Problematika Sosial dan Sengkarut Syariat Islam di Aceh
Sebelumnya, salah satu media massa merilis Aceh sebagai penyumbang manusia terbanyak stres dan gila se-Indonesia. Lalu muncul survey dari Maarif Institute yang menempatkan Aceh pada posisi ke 19 dari 51 daerah se- tanah air sebagai daerah yang paling Islami.
Tentunya hal ini tidak relevan saat melihat Aceh sebagai sebuah daerah otonom yang berada di bawah payung syariat Islam harus menyandang predikat hitam tersebut. Kebanggaan akan romantisme sejarah-sejarah Aceh harus ternodai akibat beberapa survei ini.
Kenangan- kenangan para pejuang Aceh yang dulu bercucuran darah saat memperjuangkan eksistensi syariat Islam di Aceh sepertinya tampak malu dilihat kegagalan dari Aceh saat ini. Mungkin Syariat Islam telah gagal dalam memberikan solusi akan semua permasalahan hidup.
Syariat Islam mungkin hanya menjadi simbol, namun tidak mampu menjadi sendi-sendi di kehidupan. Atau lebih tepat syariat Islam mungkin telah mati dan menjadi fosil dalam diri dan jiwa masyarakat Aceh. Sebab terlalu naif ketika kita menjadikan syariat Islam sebagai kambing hitam yang tidak mampu menjawab segala permasalahan- permasalahan kehidupan.

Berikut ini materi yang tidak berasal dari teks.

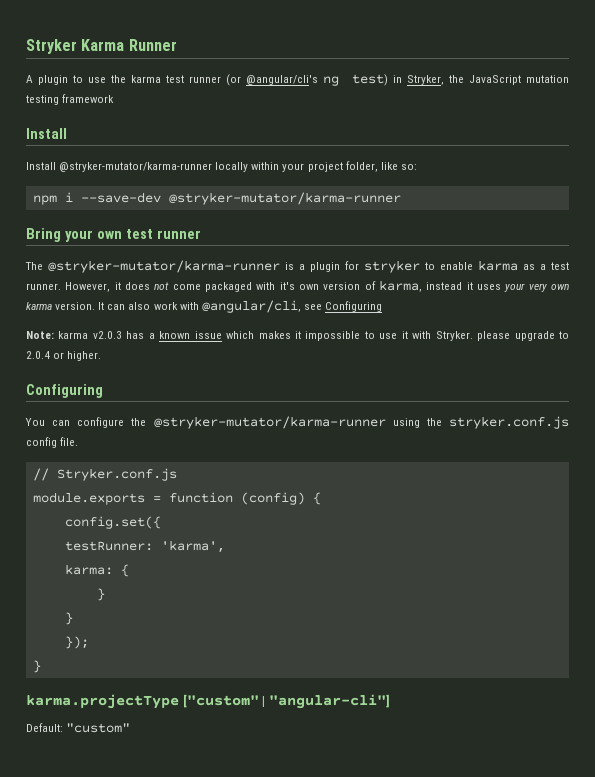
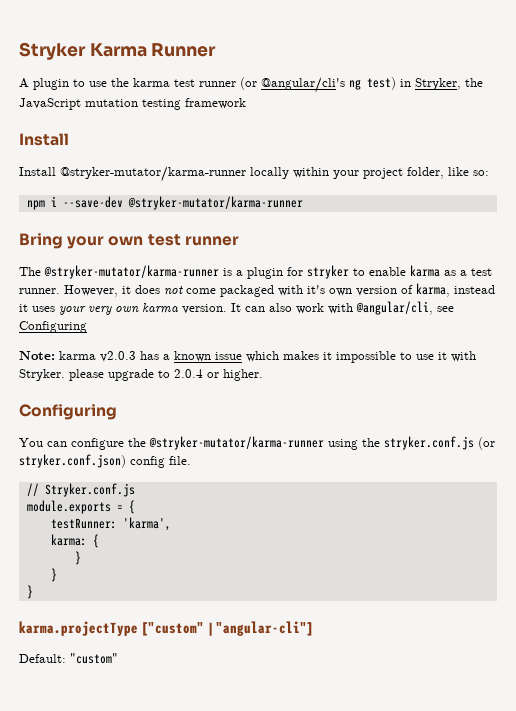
- You can configure the @stryker-mutator/karma-runner using the stryker.conf.js config file.
+ You can configure the @stryker-mutator/karma-runner using the stryker.conf.js (or stryker.conf.json) config file.
- module.exports = function (config) {
- config.set({
+ module.exports = {
- });

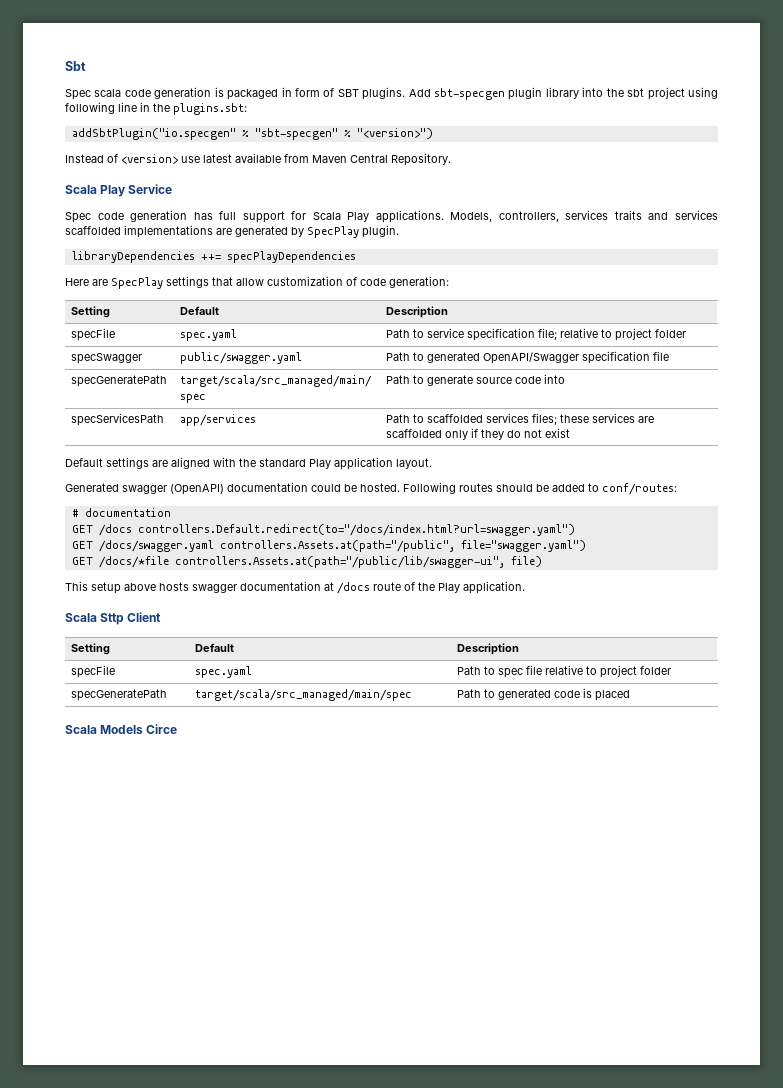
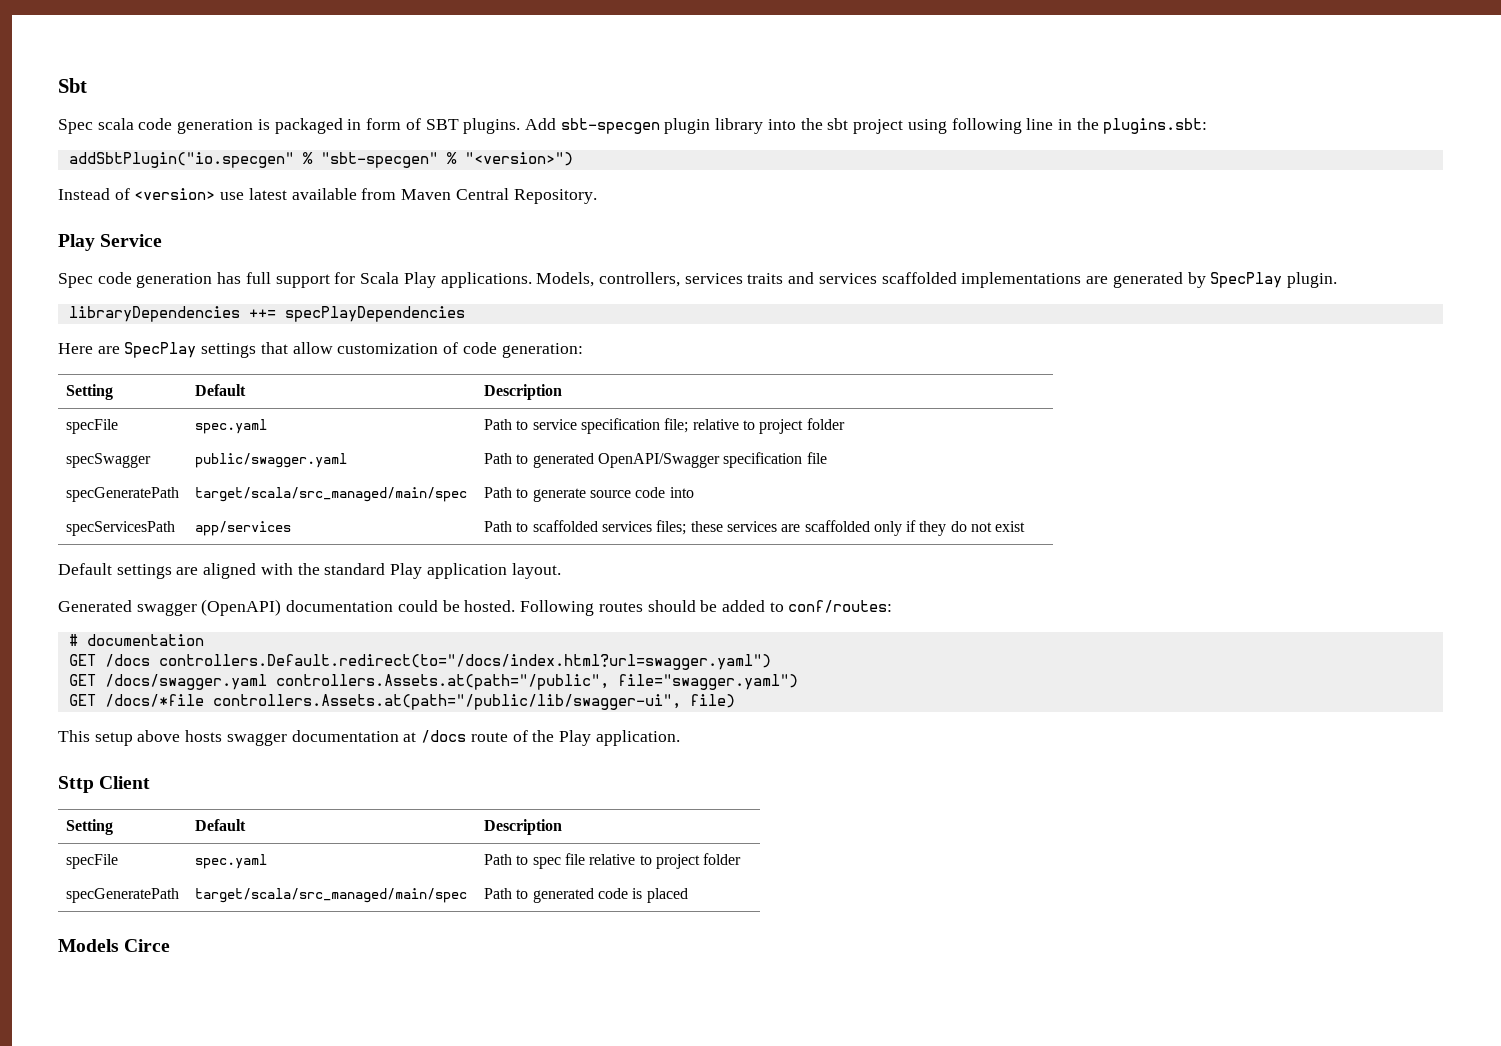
- Scala Play Service
+ Play Service
- Scala Sttp Client
+ Sttp Client
- Scala Models Circe
+ Models Circe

Islam sebagai agama rahmat, agama keselamatan, agama yang menjunjung tinggi kemerdekaan dalam segala aspek sesungguhnya tidak hanya berbicara tentang hubungan manusia dengan Tuhan, namun Islam berbicara tentang seluruh lapisan kehidupan, Islam juga menjadi alat pembentukan karakter manusia yang berbasis insan kamil.
Ketika kita masuk kedalam lorong-lorong sejarah, kita akan melihat bagaimana masyarakat Arab yang notabenenya jahiliyah dan berperadaban terbelakang bisa terdidik dengan cahaya Islam yang dibawa oleh Muhammad, Eropa yang beralih dari masa kegelapan ke masa pencerahan tidak luput dari sumbangsih Islam dan keilmuan nya pada masa itu, dan semua itu karena Islam. Islam telah menjadi cahaya, penerang dan alat dalam perkembangan berbagai peradaban di dunia.
Sesungguhnya inilah yang harus diambil hikmah oleh masyarakat Aceh. Islam tidak hanya dijadikan sebagai simbol dan pajangan dalam berkehidupan, Islam tidak hanya di hafal-hafal di setiap waktu dalam hidup, namun Islam harus bisa menjadi aktualisasi dalam roda kehidupan, Islam harus menjadi nyata, masuk dan menyerap dalam sendi-sendi kehidupan.
Substansi Islam harus lebih khusyuk dihayati oleh segenap masyarakat Aceh ketimbang hanya bangga akan simbol syariat Islam tanpa di ikuti akan penerapannya. Semoga tulisan ini bisa menjadi lilin di tengah gelap agar kita tak sibuk mengutuk gulita.